Do all children go through a porkie pie stage or is it just a select few who are paving their own mischievous path to nomadic rebelion? Should I be worried that Molly has already started to create stories that misrepresent the truth? The thing is, I am not worried, I am amused… and does this make me a terrible parent for finding my 4 year old’s fibs hilarious?!
Just now for example…
It’s bedtime and Mo insists she is still hungry. She has already brushed her teeth but I let her have a banana while I read her a bed time story (yes, yes… I know, I let her eat in bed which will not only destroy her digestive system but also get her lost in some ‘Inception’ style dream world…)
Story is finished. It is school tomorrow. It is time to sleep.
“But I haven’t finished my banana”
“One more bite and then I am taking it away because you should be asleep by now”
“OK. Oh hang on… where is it?” *I see it poking out from under her pillow*
“Come on darling, no time for games- its sleepy time”
“No seriously mummy, I just had it in my hand and then it disappeared and now I don’t know where it’s gone”

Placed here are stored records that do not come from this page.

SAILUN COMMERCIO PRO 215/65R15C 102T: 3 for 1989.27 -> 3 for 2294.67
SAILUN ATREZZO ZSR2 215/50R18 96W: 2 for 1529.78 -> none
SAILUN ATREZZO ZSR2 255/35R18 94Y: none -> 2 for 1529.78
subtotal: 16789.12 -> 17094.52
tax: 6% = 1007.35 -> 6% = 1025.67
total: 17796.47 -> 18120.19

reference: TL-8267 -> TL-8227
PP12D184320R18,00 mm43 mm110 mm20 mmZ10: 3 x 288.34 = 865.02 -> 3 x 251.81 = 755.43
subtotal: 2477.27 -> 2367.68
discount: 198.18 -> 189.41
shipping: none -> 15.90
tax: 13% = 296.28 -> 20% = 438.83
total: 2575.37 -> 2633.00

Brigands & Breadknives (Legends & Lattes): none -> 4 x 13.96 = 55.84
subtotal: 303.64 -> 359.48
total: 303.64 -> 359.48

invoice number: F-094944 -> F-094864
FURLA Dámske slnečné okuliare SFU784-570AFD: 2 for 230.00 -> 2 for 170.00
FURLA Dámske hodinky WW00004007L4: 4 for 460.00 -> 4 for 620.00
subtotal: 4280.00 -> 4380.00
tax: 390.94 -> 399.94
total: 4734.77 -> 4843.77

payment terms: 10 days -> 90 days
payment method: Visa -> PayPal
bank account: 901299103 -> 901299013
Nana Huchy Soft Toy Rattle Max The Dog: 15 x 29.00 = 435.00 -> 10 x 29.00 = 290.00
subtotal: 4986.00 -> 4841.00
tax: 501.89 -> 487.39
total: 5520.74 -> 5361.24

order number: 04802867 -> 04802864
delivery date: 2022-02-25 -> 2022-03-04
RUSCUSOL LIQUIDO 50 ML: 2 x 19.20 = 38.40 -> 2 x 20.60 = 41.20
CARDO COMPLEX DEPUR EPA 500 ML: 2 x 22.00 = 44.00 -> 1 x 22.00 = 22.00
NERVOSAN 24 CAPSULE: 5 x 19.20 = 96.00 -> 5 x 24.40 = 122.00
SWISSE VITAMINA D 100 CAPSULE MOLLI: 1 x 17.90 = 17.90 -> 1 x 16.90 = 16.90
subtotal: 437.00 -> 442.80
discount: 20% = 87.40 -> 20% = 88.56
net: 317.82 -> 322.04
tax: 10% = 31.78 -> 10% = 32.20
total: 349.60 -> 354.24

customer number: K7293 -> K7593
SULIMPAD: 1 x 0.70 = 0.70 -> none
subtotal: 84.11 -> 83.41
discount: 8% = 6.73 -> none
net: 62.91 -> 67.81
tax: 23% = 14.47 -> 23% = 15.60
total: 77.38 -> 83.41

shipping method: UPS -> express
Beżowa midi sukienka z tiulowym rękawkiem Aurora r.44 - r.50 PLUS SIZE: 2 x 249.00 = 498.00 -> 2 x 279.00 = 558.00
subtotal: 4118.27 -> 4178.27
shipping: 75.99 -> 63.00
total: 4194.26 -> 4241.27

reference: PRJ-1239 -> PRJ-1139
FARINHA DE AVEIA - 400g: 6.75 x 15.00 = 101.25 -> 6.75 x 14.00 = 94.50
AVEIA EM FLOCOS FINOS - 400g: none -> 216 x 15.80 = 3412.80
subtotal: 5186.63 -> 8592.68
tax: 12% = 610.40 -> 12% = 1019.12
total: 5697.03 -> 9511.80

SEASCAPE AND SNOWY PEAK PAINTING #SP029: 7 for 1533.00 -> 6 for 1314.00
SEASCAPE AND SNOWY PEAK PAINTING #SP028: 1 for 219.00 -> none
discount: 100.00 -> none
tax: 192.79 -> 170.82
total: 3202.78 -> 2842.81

I start laughing and say ‘Oh, so it’s just disappeared into thin air then?”
“Yes. It must have because I no longer have it and you have to go now because I need sleep because I have school in the morning. Night” *rolls over and closes her eyes as if she were instantly asleep*
A few friends have mentioned the whispered “Don’t tell Mummy that I am eating sweeties” line (one I am sure we all used at some stage) and I’ve also caught her out a few times by asking her what’s in her hand… the startled expression and the abrupt “Nothing” response suggests otherwise.
Molly is 4. She started school last week (the same school that her Father and I attended), and I didn’t anticipate such a wave of emotion and realisation of what life will now be like.
I wasn’t exactly a saint as a teenager. There will be no way that Molly will be able to get away with smoking cigarettes in her wardrobe or hosting surprise ‘invite all your mates to camp in your back garden’ parties (I think my Mother had somewhat given up on me by this point)… but with Molly I have always looked too far in to the future. I have always been ‘wary’ of the possible scenarios I will have to deal with when she is in secondary school.
I forget that, in primary school, not only did I sit underneath the table and cut 8 inches from my hair (this was just one of my DIY haircuts… the most infamous being when I attempted the ‘Rachel from Friends’ look which ended up being a rather disastrous V shape), I also called 999 after a day spent with Firefighters who expressed how you must absolutely NOT call 999 unless its an emergency (I blamed my brother for that one… obvs). I put my pet rabbit in a drawstring bag in the boot whilst we went food shopping (I didn’t want him to get lonely at home). A friend and I bought some hamsters and kept them under my bed (we managed to keep them a secret for 2 whole days).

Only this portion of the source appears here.